Unlike the built-in scanner which looks primarily for classes, your CustomScanner receives every member of the module (classes, functions, and objects). This allows you to create decorators for standalone functions (e.g., @task, @job) and register them as components.

2. Step-by-Step Example: Custom Decorator

Let's create a custom decorator @domain_model that should register a class as a prototype component.

Step 1: Define the Custom Decorator

The decorator only needs to attach a marker attribute, similar to pico-ioc's internal markers.

# custom_domain_lib/decorators.py
from typing import Callable, Any

CUSTOM_DOMAIN_MARKER = "_custom_domain_marker"

def domain_model(cls: type) -> type:
    """Marks a class as a domain component."""
    setattr(cls, CUSTOM_DOMAIN_MARKER, True)
    return cls

Step 2: Implement the CustomScanner

The scanner checks for the marker and constructs a DeferredProvider and ProviderMetadata.

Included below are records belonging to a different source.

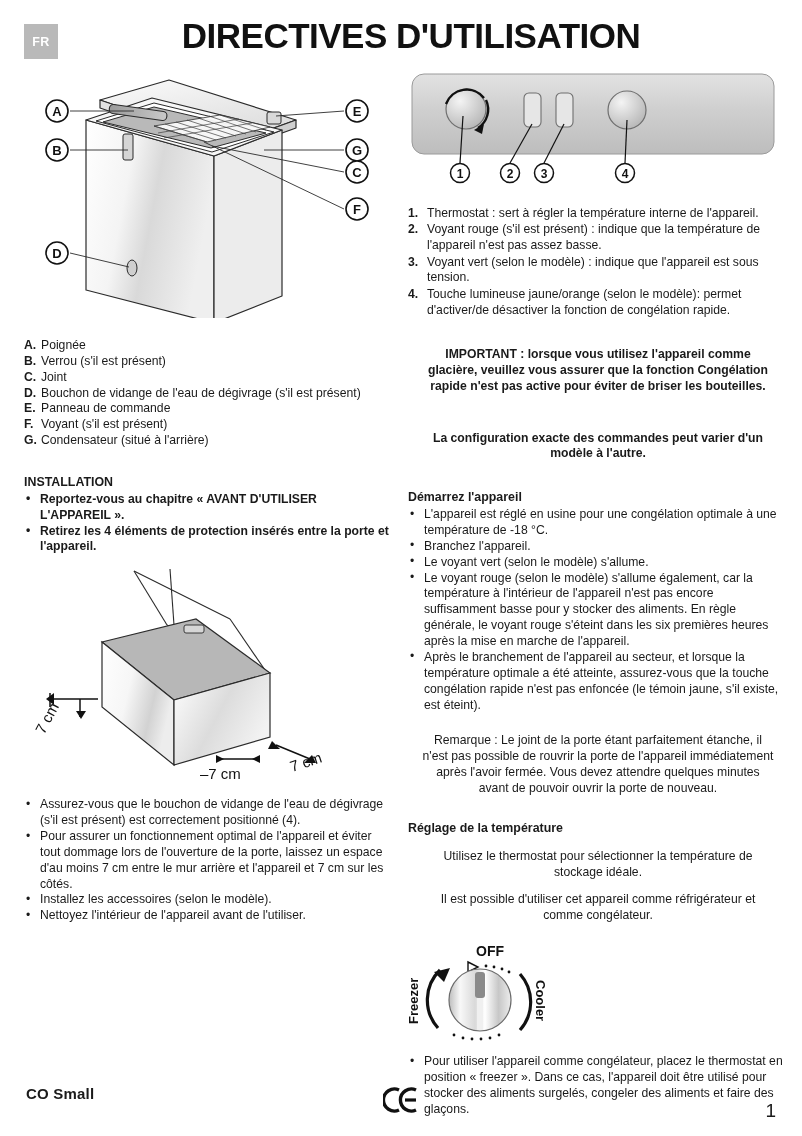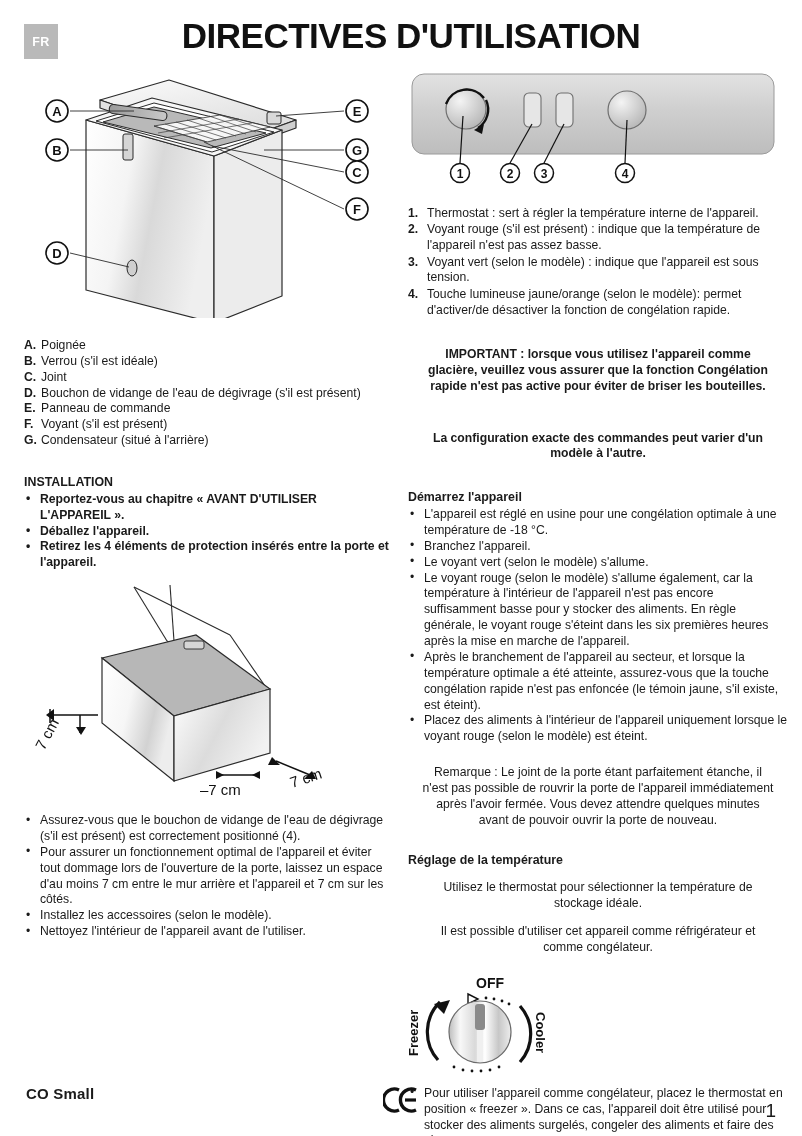"Verrou (s'il est idéale)" span.v { text: idéale -> présent }
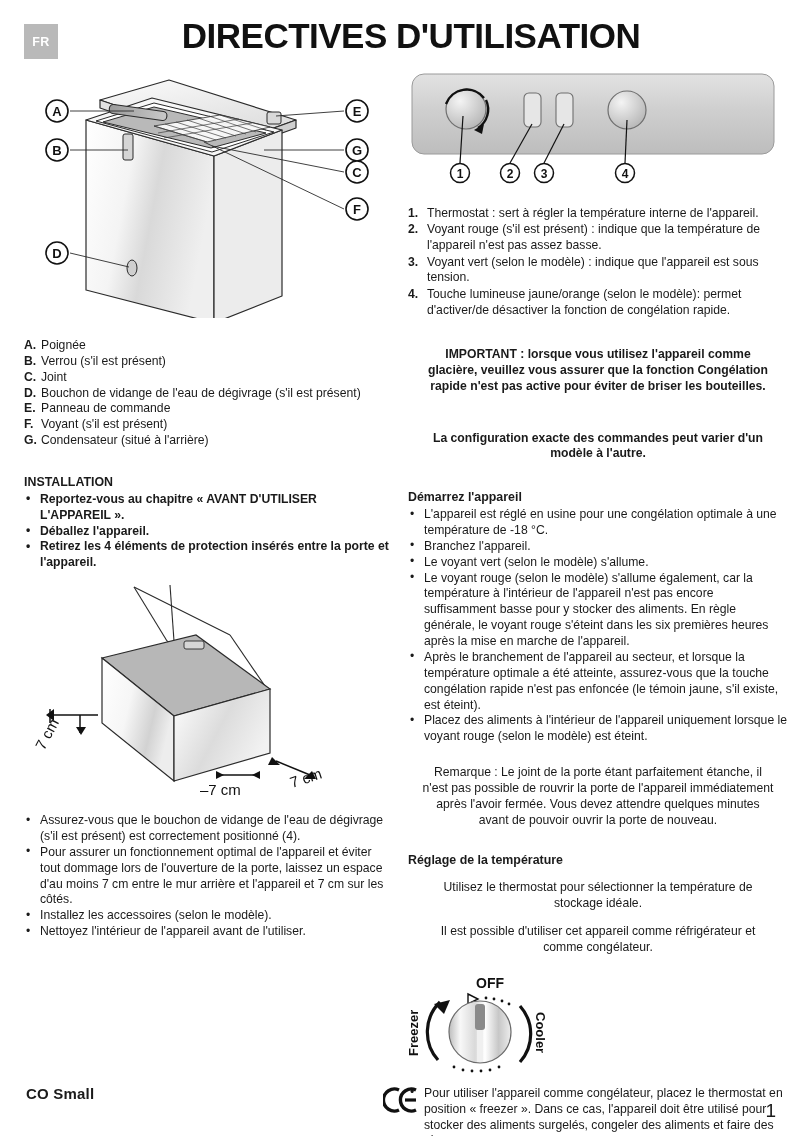"Déballez l'appareil." li { html: <li>Déballez l'appareil.</li> -> none }
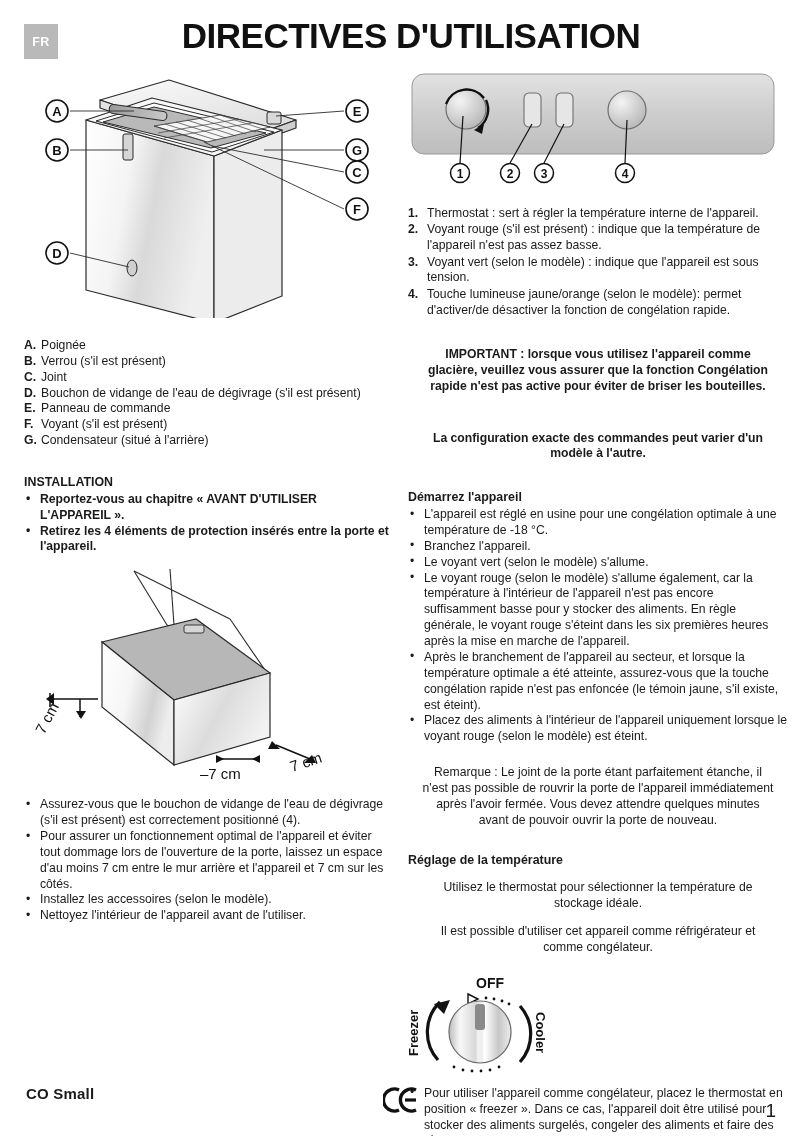"Placez des aliments à l'intérieur" li { html: <li>Placez des aliments à l'intérieur de l'appareil uniquement lorsque le voyant rouge (selon le modèle) est éteint.</li> -> none }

# custom_domain_lib/scanner.py
import inspect
from typing import Any, Optional, Tuple
from pico_ioc import (
    CustomScanner, DeferredProvider, ProviderMetadata, analyze_callable_dependencies
)
from .decorators import CUSTOM_DOMAIN_MARKER

class DomainScanner(CustomScanner):
    def should_scan(self, obj: Any) -> bool:
        # Only interested in classes decorated with our marker
        return inspect.isclass(obj) and getattr(obj, CUSTOM_DOMAIN_MARKER, False)

    def scan(self, cls: type) -> Optional[Tuple[type, DeferredProvider, ProviderMetadata]]:
        # 1. Determine the component's dependencies (from __init__)
        deps = analyze_callable_dependencies(cls.__init__)
        
        # 2. Define the Provider
        # The builder function uses pico.build_class to create the instance
        provider = DeferredProvider(
            lambda pico, loc, c=cls, d=deps: pico.build_class(c, loc, d)
        )
        
        # 3. Define the Metadata
        metadata = ProviderMetadata(
            key=cls,
            provided_type=cls,
            concrete_class=cls,
            factory_class=None,
            factory_method=None,
            qualifiers=set(),
            primary=False,
            lazy=False,
            infra="custom-domain",
            pico_name=getattr(cls, "__name__", None),
            scope="prototype", # Force prototype scope for domain models
            dependencies=deps
        )

        # 4. Return the registration tuple
        return cls, provider, metadata

Step 3: Apply and Run

The application code uses the custom decorator, and the main entry point passes an instance of the scanner to init().

# my_app/models.py
from custom_domain_lib.decorators import domain_model

# Assume another service exists
class UserService:
    pass

@domain_model # <-- The custom decorator
class UserEntity:
    def __init__(self, user_service: UserService):
        self.user_service = user_service
        print("UserEntity CREATED via DomainScanner!")

# main.py
from pico_ioc import init
from custom_domain_lib.scanner import DomainScanner
from my_app.models import UserEntity

# 1. Instantiate the custom scanner
domain_scanner = DomainScanner()

# 2. Initialize the container
container = init(
    modules=["my_app.models"],
    custom_scanners=[domain_scanner] # <-- Register the scanner
)

# 3. Resolve the custom component
user_entity_instance = container.get(UserEntity)

# Output:
# UserEntity CREATED via DomainScanner!
# ... dependencies (UserService) are also injected.

3. Considerations and Best Practices

  • Order of execution: Custom scanners run before the built-in scanner. If a custom scanner registers a component for a key (e.g., UserEntity), the built-in scanner might be skipped for that key if precedence rules apply (e.g., if the built-in scanner had an @component(on_missing_selector=UserEntity)).
  • ProviderMetadata: Carefully populate this dataclass, especially key, provided_type, concrete_class, infra (e.g., "custom-domain"), and scope.
  • DeferredProvider: Always use DeferredProvider in scan so that dependency resolution (which requires a fully configured container/locator) is deferred until container.get is called.